A second Garlek was standing to attention over by one of the benches, and the first Garlek marched us over to this.
‘Well,’ said the Dr. ‘This is - this is not good.’
‘Indeed not,’ I agreed. ‘What can we do?’
‘Do?’ came Stavros’s voice. ‘You can get transmuted into Garleks, innit.’ He wheeled out of the shadows and into the centre of the laboratory.
‘How did you get down here so quickly?’ the Dr demanded.
‘I took the service elevator, innit,’ said Stavros. ‘You! Garlek number one!’
The Garlek that had escorted us flipped its egg-whisk up in salute.
‘You can go, innit. Go back to the surface and coordinate an attack upon the Dhals. I want ever-a-one of them slottered, OK?’
‘AFFIRMATIVE!’ shrieked the Garlek. It wheeled about and scooted away, leaving us with the evil genius, the second Garlek, and a laboratory full of dangerous implements.
‘Right,’ said the Dr, eyeing Garlek number two nervously. ‘So, here we are.’
‘What I wanna know,’ said Stavros, lighting up a cigarette, ‘is what you doing here, innit.’
‘Well, we were just passing through, you know . . .’ said the Dr, vaguely.
‘Passing through?’ asked Stavros.
‘Yes.’
‘On your way
somewhere?’
‘Exactly.’
‘And not, I-dunno, sent here by the Council of Time Gennlemen to destroy my Garleks before they can dominate the galaxy, innit?’
‘Oo no,’ said the Dr, glancing nervously at Garlek number two. ‘Nothing like that.’

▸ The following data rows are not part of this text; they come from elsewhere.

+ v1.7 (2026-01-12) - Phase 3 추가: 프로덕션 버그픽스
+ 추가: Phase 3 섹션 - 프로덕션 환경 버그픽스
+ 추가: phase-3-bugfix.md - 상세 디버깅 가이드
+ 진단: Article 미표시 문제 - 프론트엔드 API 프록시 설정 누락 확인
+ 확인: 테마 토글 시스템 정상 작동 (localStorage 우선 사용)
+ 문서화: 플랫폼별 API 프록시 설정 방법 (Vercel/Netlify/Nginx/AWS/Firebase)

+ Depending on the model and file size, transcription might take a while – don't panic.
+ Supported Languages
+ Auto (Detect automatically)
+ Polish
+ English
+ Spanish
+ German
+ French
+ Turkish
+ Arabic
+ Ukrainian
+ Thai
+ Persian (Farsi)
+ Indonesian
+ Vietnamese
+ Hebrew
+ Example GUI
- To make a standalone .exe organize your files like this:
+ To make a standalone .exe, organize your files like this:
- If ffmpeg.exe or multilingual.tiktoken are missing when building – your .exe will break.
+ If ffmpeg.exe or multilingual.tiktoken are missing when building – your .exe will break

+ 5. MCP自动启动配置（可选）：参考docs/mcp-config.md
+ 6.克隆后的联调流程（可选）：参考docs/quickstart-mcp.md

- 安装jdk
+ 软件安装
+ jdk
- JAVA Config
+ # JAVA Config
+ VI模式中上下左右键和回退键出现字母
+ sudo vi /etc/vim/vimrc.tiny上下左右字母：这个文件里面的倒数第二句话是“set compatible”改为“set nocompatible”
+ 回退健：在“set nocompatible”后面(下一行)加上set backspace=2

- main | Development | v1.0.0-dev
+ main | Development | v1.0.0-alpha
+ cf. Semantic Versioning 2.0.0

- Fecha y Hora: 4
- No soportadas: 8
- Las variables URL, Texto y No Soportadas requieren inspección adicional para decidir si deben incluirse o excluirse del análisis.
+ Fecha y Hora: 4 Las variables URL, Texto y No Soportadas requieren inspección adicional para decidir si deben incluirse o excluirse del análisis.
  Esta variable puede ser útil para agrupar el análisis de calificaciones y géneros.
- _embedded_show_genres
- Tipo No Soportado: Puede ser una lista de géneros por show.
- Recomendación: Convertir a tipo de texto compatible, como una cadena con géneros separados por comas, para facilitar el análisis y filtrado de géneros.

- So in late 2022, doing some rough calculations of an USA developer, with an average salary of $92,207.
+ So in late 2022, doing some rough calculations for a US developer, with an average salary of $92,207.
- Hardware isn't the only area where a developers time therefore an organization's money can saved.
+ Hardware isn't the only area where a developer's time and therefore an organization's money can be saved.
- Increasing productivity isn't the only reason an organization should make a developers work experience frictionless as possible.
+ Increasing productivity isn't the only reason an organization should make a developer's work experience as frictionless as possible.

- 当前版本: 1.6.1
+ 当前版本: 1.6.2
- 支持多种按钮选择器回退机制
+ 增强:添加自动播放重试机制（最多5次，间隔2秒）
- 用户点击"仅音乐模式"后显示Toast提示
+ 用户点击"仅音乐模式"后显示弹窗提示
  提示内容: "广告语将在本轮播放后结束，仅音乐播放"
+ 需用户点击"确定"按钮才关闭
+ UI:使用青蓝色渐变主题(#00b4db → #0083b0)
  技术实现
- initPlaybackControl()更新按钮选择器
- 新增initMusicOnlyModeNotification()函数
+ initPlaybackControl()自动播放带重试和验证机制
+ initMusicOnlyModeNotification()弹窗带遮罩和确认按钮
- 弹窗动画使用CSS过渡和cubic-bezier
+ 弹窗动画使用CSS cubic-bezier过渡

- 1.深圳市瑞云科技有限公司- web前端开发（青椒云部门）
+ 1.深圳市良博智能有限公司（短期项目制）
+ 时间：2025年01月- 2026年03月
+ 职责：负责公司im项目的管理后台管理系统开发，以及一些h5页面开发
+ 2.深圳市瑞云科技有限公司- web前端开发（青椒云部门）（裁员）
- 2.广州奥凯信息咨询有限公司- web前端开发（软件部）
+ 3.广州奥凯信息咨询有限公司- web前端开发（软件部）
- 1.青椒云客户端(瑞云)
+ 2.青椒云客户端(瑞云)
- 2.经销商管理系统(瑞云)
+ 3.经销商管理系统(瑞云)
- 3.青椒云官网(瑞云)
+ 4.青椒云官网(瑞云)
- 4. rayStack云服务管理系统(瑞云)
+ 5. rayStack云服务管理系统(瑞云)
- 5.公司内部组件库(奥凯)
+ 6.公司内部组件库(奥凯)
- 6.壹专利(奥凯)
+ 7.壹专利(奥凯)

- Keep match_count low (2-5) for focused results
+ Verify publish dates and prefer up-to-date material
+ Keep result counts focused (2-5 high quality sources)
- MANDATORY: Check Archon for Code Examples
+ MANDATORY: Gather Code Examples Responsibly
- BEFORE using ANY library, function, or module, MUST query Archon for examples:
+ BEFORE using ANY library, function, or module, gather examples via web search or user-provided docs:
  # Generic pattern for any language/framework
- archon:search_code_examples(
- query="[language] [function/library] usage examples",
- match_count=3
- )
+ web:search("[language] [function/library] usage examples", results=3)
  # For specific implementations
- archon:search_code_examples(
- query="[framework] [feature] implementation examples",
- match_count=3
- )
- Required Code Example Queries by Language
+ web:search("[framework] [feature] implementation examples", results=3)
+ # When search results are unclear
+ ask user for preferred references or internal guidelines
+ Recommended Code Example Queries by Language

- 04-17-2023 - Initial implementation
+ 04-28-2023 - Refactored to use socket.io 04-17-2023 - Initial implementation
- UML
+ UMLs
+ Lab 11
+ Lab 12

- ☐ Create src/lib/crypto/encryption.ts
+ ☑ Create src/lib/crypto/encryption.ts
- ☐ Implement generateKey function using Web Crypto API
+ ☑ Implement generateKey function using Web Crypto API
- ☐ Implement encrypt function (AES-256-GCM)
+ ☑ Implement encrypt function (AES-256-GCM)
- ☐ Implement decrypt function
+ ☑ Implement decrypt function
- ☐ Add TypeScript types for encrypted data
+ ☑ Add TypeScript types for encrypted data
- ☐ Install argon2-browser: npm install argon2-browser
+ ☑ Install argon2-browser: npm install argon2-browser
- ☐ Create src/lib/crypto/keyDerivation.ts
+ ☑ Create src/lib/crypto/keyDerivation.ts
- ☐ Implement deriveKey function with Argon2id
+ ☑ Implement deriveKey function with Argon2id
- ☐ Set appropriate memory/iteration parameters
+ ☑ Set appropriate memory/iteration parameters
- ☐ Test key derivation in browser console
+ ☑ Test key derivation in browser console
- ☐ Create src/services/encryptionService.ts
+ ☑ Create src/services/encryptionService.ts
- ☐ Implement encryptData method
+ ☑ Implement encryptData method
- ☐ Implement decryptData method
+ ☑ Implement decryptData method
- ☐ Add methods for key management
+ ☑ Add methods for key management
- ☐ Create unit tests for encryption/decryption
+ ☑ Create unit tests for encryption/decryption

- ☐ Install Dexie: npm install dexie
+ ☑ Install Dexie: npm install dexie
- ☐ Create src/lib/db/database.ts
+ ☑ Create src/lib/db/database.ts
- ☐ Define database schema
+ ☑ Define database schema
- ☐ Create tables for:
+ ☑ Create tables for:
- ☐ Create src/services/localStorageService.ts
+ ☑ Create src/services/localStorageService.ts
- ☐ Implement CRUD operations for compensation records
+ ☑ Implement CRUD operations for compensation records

‘Cause, you see,’ said Stavros, ‘that would suggest to me that my Garleks are destined to become the greatest threat the galaxy has ever seen. Innit.’
‘We-e-ll,’ said the Dr. ‘I’m not sure I’d go quite that far—’
‘It’d be pretty gratifying to me to think so,’ said Stavros.
‘Excuse me, Mr Stavros, sir?’ put in Linn.
‘Chef, innit,’ said Stavros.
‘Chef, yes. Excuse me, chef. I was just wondering. Why are you so dedicated to evil? I mean, why not give good a go? Couldn’t your Garleks be just as effective as forces for good?’
‘Good—is just another word for bland,’ said Stavros, dismissively. ‘You wanna boil all the bitterness out of my Garleks, do you? Nah. Now, enough chatting, innit. Time to turn you all into half-clove monstrosities, destroy your free will, fit you with cyborg exoskeletons and turn you loose upon the world filled with hate and the desire to destroy. Innit.’
‘Or else?’ asked the Dr.
‘What you mean, or else? Or else I’ll get my Garlek there to blast you with its death-gas of concentrated garlic-essence and no mistake. You die nasty that way, I assure you, innit.’ He gestured towards the Garlek with his cigarette. ‘You better do as I say,’ he concluded.
The Dr glanced at the Garlek once again. ‘Hold on a second,’ he said.
He walked briskly up the death-cyborg. ‘No, Doctor,’ I cried out. ‘What are you doing?’
‘Don’t fret Prosy,’ he declared.
‘But Doctor! It’ll destroy you!’
But heedless of my warning the Dr was reaching out with his right hand to grasp the death-gun stalk of the Garlek. I couldn’t watch: I closed my eyes.